Smith County Judge Nathaniel Moran said the video visitation helps to protect the family members coming to see inmates.
“We’re blessed to have video visitation during this time,” Moran said.
The phones and visitation area is undergoing frequent cleaning and disinfection to prevent any potential spread, Smith explained.
Visitors who come for visitation showing symptoms of the coronavirus are asked to leave, he said.
Northeast Texas Public Health District CEO George Roberts, who addressed the commissioners’ questions Tuesday, said he and Smith should have conversations about the jail regarding the coronavirus.
Seeking to help those in the jail, community activist Dalila Reynoso advocated for the release of inmates charged with non-violent crimes during the public comment portion of the commissioners court.
“I felt compelled that we too have to speak out for that vulnerable population,” she said after the meeting. “It’s still heavy on my heart that I feel that we should be speaking out.”
Moran said Smith County judges and the Smith County District Attorney’s Office are working to release low-level non-violent offenders from the jail amid coronavirus.
There have been a lot of conversations about how to move people through the jail system to possibly use personal recognizance bonds or keep the jail from being flooded with non-violent criminals, Moran said.
Smith said there’s a possibility of non-violent class B misdemeanor offenders receiving a written citation and letting them report at a later date, but this has not been decided yet.
Reynoso, who advocates for undocumented immigrants, is seeking for the jail to be transparent and wants to make sure precautions are being taken.
She is giving her concerns to Smith to do her part and help those inside the jail.
“I am thankful that the sheriff is open to listening to me,” she said.
Jury duty in Smith County has been suspended until April 13. Any jurors who have received a summons to appear in court from Monday, March 16, through April 1 don’t have to come to the courthouse. Jurors are not scheduled for the week of April 6 to 10. The jurors are going to be rescheduled and will receive a new summons, according to a Smith County news release.
Grand jury service will continue, and the grand jurors will have to report when scheduled.
The district courts within the county are going to continue their non-jury court cases. The County court-at-law judges are rescheduling non-essential court cases, but handle the non-jury criminal proceedings. Judges are requesting court appearances be limited to the person and their counsel, if possible. For those with specific questions about judicial proceedings, contact the court, where the case is pending, according to the news release.

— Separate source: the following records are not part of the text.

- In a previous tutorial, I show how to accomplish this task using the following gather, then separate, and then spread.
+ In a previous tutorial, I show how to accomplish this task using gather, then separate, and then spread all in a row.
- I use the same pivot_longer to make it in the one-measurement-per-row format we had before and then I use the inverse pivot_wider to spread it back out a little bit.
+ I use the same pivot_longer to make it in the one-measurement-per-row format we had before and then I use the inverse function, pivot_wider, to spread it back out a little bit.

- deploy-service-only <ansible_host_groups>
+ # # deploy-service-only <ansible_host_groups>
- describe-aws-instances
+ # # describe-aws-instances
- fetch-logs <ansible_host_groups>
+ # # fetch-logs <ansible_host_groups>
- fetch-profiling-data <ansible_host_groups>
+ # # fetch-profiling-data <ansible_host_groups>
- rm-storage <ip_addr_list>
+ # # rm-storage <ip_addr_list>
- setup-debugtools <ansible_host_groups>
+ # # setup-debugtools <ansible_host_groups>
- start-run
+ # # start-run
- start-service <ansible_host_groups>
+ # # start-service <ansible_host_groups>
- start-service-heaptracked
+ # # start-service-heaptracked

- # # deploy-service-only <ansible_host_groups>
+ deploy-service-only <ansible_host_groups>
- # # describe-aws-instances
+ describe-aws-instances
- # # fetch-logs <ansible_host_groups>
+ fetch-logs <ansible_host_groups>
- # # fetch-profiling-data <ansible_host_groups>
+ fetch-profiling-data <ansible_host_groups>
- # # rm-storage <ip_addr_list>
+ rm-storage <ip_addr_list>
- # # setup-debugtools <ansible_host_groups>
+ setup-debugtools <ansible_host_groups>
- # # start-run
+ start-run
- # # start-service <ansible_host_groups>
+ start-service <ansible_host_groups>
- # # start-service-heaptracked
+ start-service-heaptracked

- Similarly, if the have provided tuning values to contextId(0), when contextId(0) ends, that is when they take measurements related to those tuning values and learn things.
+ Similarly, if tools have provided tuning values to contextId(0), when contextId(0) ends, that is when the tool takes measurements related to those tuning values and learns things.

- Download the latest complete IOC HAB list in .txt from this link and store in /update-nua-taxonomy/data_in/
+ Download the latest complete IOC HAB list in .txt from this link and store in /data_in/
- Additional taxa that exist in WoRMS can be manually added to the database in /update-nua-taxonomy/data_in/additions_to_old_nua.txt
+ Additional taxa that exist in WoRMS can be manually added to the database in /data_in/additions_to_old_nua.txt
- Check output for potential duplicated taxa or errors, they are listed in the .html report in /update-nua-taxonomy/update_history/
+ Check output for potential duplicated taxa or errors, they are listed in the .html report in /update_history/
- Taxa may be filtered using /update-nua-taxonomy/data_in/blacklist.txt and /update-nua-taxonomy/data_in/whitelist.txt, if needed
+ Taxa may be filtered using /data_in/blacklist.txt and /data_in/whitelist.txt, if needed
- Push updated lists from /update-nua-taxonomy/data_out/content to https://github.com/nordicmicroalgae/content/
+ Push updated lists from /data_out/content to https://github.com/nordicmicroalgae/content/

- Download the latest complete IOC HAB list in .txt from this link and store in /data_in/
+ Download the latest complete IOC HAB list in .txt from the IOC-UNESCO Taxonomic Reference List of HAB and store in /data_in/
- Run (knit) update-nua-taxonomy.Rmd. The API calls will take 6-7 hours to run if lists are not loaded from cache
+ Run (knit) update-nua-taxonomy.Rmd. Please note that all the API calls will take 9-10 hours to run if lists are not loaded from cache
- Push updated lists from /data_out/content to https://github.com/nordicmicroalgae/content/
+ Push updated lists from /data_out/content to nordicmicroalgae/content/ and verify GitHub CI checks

The sheriff’s office is also working to make sure the jail facilities are consistently cleaned and disinfected, Smith said.
Smith said the jail ministry, where churches come in to speak to inmates, has been suspended in light of the virus concerns. Parole hearings conducted at the jail have not been suspended yet.
The Texas Commission on Jail Standards has decided to remove the required rule of one detention officer to every 48 inmates. However, the Smith County Jail will continue to adhere to the rule, he said.
“As long as we can stay with the 1 to 48 ratio, we’re going to stay with it because we don’t want to have to get back to it once this is over with,” Smith said.
Any trustees working with the public will not be allowed to do so at this time, he added.